I’m itching to get something off my chest . It’s one of those irritating itches that no matter how many times you scratch it or gouge at it, it just doesn’t go away. Yes, it’s been persistently nagging me and it’s time to let it go. Not caring if a single soul reads this or not, I’m getting it out there to be done with it.
Doctors…. why is it that some, let me emphasize on not all, but some doctors think they know what is best for your child? No matter what you say or how you say it, it doesn’t really matter cause in the end it is their opinion that counts.
It exhausts me mentally to have to try my darnest to sell myself to these professionals for them to understand that I do have a clue what I am talking about. Yet no matter what I say, it still isn’t good enough. I mean, who knows Logan better than me? Anyone??? Nobody knows him the way I do, so why can’t my word be good enough? Instead I leave feeling like a big old piece of hot rotten garbage. Then I start second guessing myself as if I’m not doing right by my son. It’s hurtful, frustrating, and almost degrading when a doctor tells me she needs documented proof to determine if what I’m trying to say is valid. Ouch!

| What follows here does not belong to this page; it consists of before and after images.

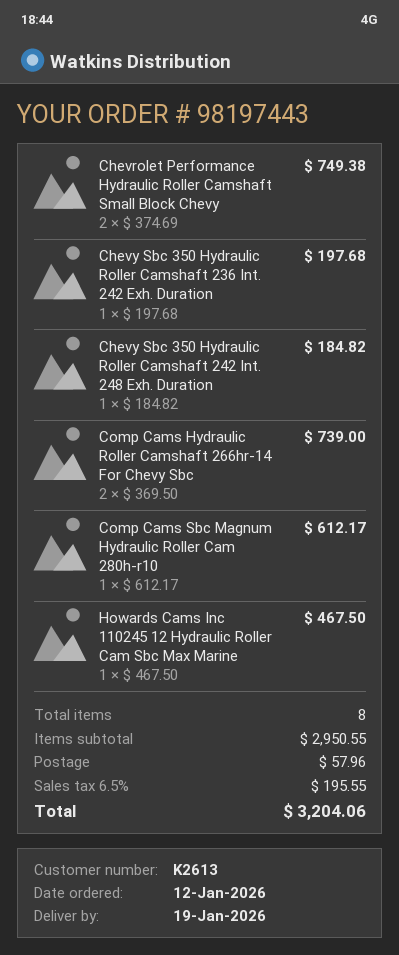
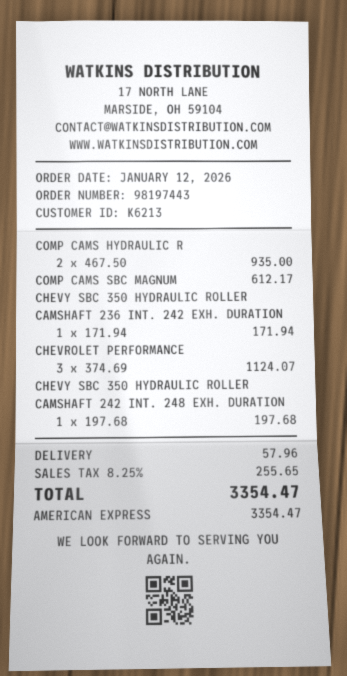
customer number: K2613 -> K6213
Chevrolet Performance Hydraulic Roller Camshaft Small Block Chevy: 2 x 374.69 = 749.38 -> 3 x 374.69 = 1124.07
Chevy Sbc 350 Hydraulic Roller Camshaft 236 Int. 242 Exh. Duration: 1 x 197.68 = 197.68 -> 1 x 171.94 = 171.94
Chevy Sbc 350 Hydraulic Roller Camshaft 242 Int. 248 Exh. Duration: 1 x 184.82 = 184.82 -> 1 x 197.68 = 197.68
Comp Cams Hydraulic Roller Camshaft 266hr-14 For Chevy Sbc: 2 x 369.50 = 739.00 -> 2 x 467.50 = 935.00
Howards Cams Inc 110245 12 Hydraulic Roller Cam Sbc Max Marine: 1 x 467.50 = 467.50 -> none
tax: 6.5% = 195.55 -> 8.25% = 255.65
total: 3204.06 -> 3354.47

Sorry if I lost you in my rambling. I realize this probably comes off as really vague, but I really don’t want to get into specifics here. It is not my intent to slander or devalue any doctor. This is not the first and surely not the last time this has happened. I’m simply beyond frustrated and felt compelled to voice it. I needed a release and to know that I’m not the only one that feels this way. Am I?